Ahmet Necdet Sezer’in Cumhurbaşkanlığı döneminde Köşk ile hükümetler arasında yaşanan sıkıntılar, yeni Anayasa hükümlerinin “ilham” kaynağı oldu. Taslakta yer alan hükümlerin yürürlüğe girmesi, AKP’ye yasama ve yürütme açısından tam anlamıyla “dikensiz gül bahçesi” yaratacak.

KHK YETKİSİ ARTIYOR: Taslağın KHK çıkarma yetkisine ilişkin 68. maddesi Sezer döneminde yaşanan sıkıntılar dikkate alınarak düzenlendi. Sapanca kampında aynen benimsenen taslak maddesiyle, hükümetin KHK çıkarma yetkisi artırılıyor. Buna göre hükümetler, temel haklar ve bütçe dışındaki her konuda KHK çıkarabilecek. Yürürlükteki Anayasa’da yer almayan ancak Sezer döneminde tartışma konusu olan Cumhurbaşkanı’na KHK’ları iade yetkisi ise, yeni anayasada yer alacak. Taslakta Cumhurbaşkanına yayınlanmasını uygun görmediği KHK’leri Bakanlar Kurulu’na gerekçesiyle birlikte 15 gün içinde iade etme yetkisi tanındı. Ancak KHK’yı iade eden Cumhurbaşkanı, hükümet bu konuda ısrar edip KHK’yı aynen kendisine iade ederse, 3 gün için bu düzenlemeyi yayınlamak zorunda kalacak.
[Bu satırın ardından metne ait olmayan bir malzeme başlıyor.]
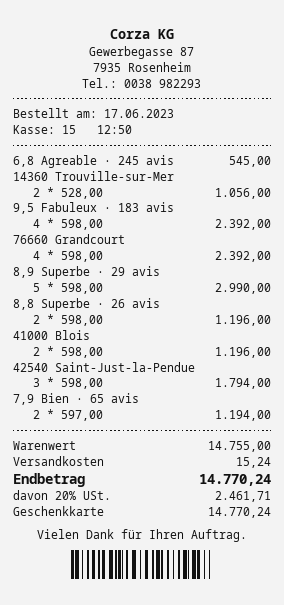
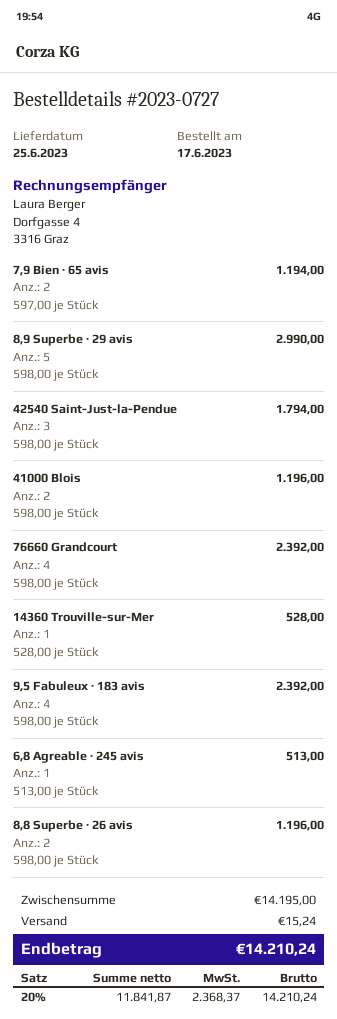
6,8 Agreable · 245 avis: 1 x 545.00 = 545.00 -> 1 x 513.00 = 513.00
14360 Trouville-sur-Mer: 2 x 528.00 = 1056.00 -> 1 x 528.00 = 528.00
subtotal: 14755.00 -> 14195.00
tax: 20% = 2461.71 -> 20% = 2368.37
total: 14770.24 -> 14210.24

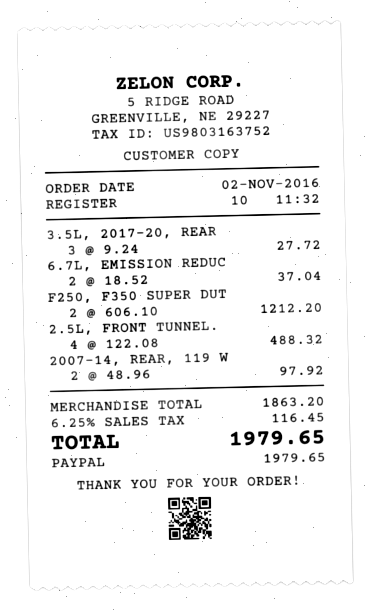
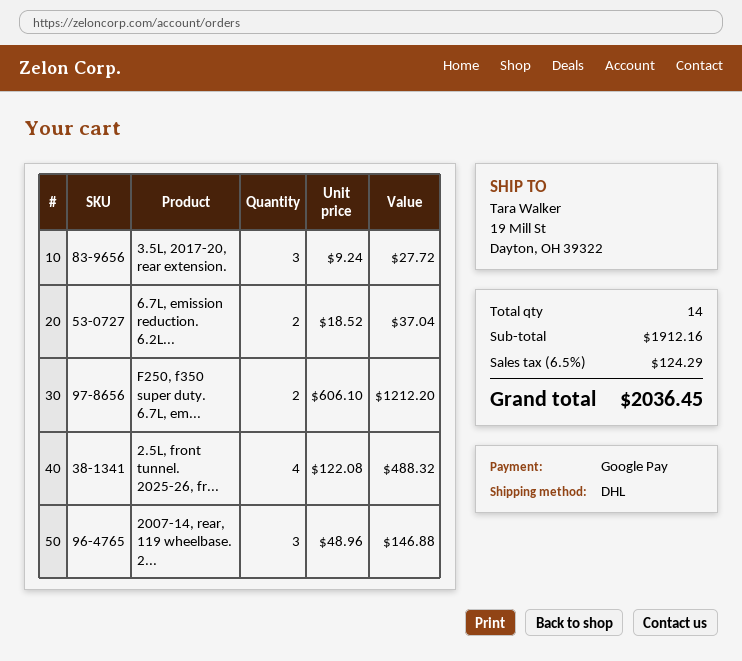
payment method: PayPal -> Google Pay
2007-14, REAR, 119 W: 2 x 48.96 = 97.92 -> 3 x 48.96 = 146.88
subtotal: 1863.20 -> 1912.16
tax: 6.25% = 116.45 -> 6.5% = 124.29
total: 1979.65 -> 2036.45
ATAMALARDA KÖŞK YOK: Yeni anayasa ile Cumhurbaşkanının atama yetkileri büyük ölçüde sınırlandırılarak, bu konuda ağırlıklı yetki hükümete devrediliyor. Cumhurbaşkanının genelkurmay başkanı, vali ve büyükelçi dışındaki bürokratlarla ilgili atama kararlarını imzalama yetkisi elinden alınıyor.

REFERANDUM YETKİSİ KALKIYOR:
Taslağa göre Cumhurbaşkanının 3’te 2 (367) çoğunlukla kabul edilen Anayasa değişikliklerini yeniden görüşülmek üzere TBMM’ye iade etme ve referanduma götürme yetkisi kaldırılıyor. Yeni düzenlemeye göre Cumhurbaşkanı 367 ve üzeri oyla meclisçe kabul edilen anayasa değişikliklerini yayımlamak zorunda kalacak. Bu şekilde yapılan Anayasa değişiklikleri ancak Meclis isterse referanduma sunulacak.

NÜFUS PLANLAMASI
Nüfus planlamasına “sıcak” bakmayan AKP yeni Anayasa tasalağına bu tavrını da yansıtmayı ihmal etmedi. Yürürlükteki Anayasa’nın “Ailenin korunması” başlıklı 41. maddesinde, yer alan “Devlet, ailenin huzur ve refahı ile özellikle ananın ve çocukların korunması ve aile planlamasının öğretimi ile uygulanmasını sağlamak için gerekli tedbirleri alır, teşkilâtı kurar” hükmüne yeni taslakta yer verilmedi.

Kontenjan YÖK’ten alınıyor

Yeni anayasa ile üniversitelerin kontenjanlarını belirleme yetkisi YÖK’ten alınarak, bu konuda inisiyatif üniversitelere bırakılıyor. 17 yeni üniversitenin kurulmasının ardından, YÖK bu üniversitelere kontenjan vermeyerek AKP’nin icraatını “havada” bırakmıştı. YÖK’ün üniversite bütçeleriyle ilgili yetkisi de kaldırılıyor. Bütçeler YÖK’e değil doğrudan Milli Eğitim Bakanlığı’na sunulacak. Rektörler öğretim üyeleri tarafından seçilecek, YÖK ve cumhurbaşkanı tarafından atanmayacak.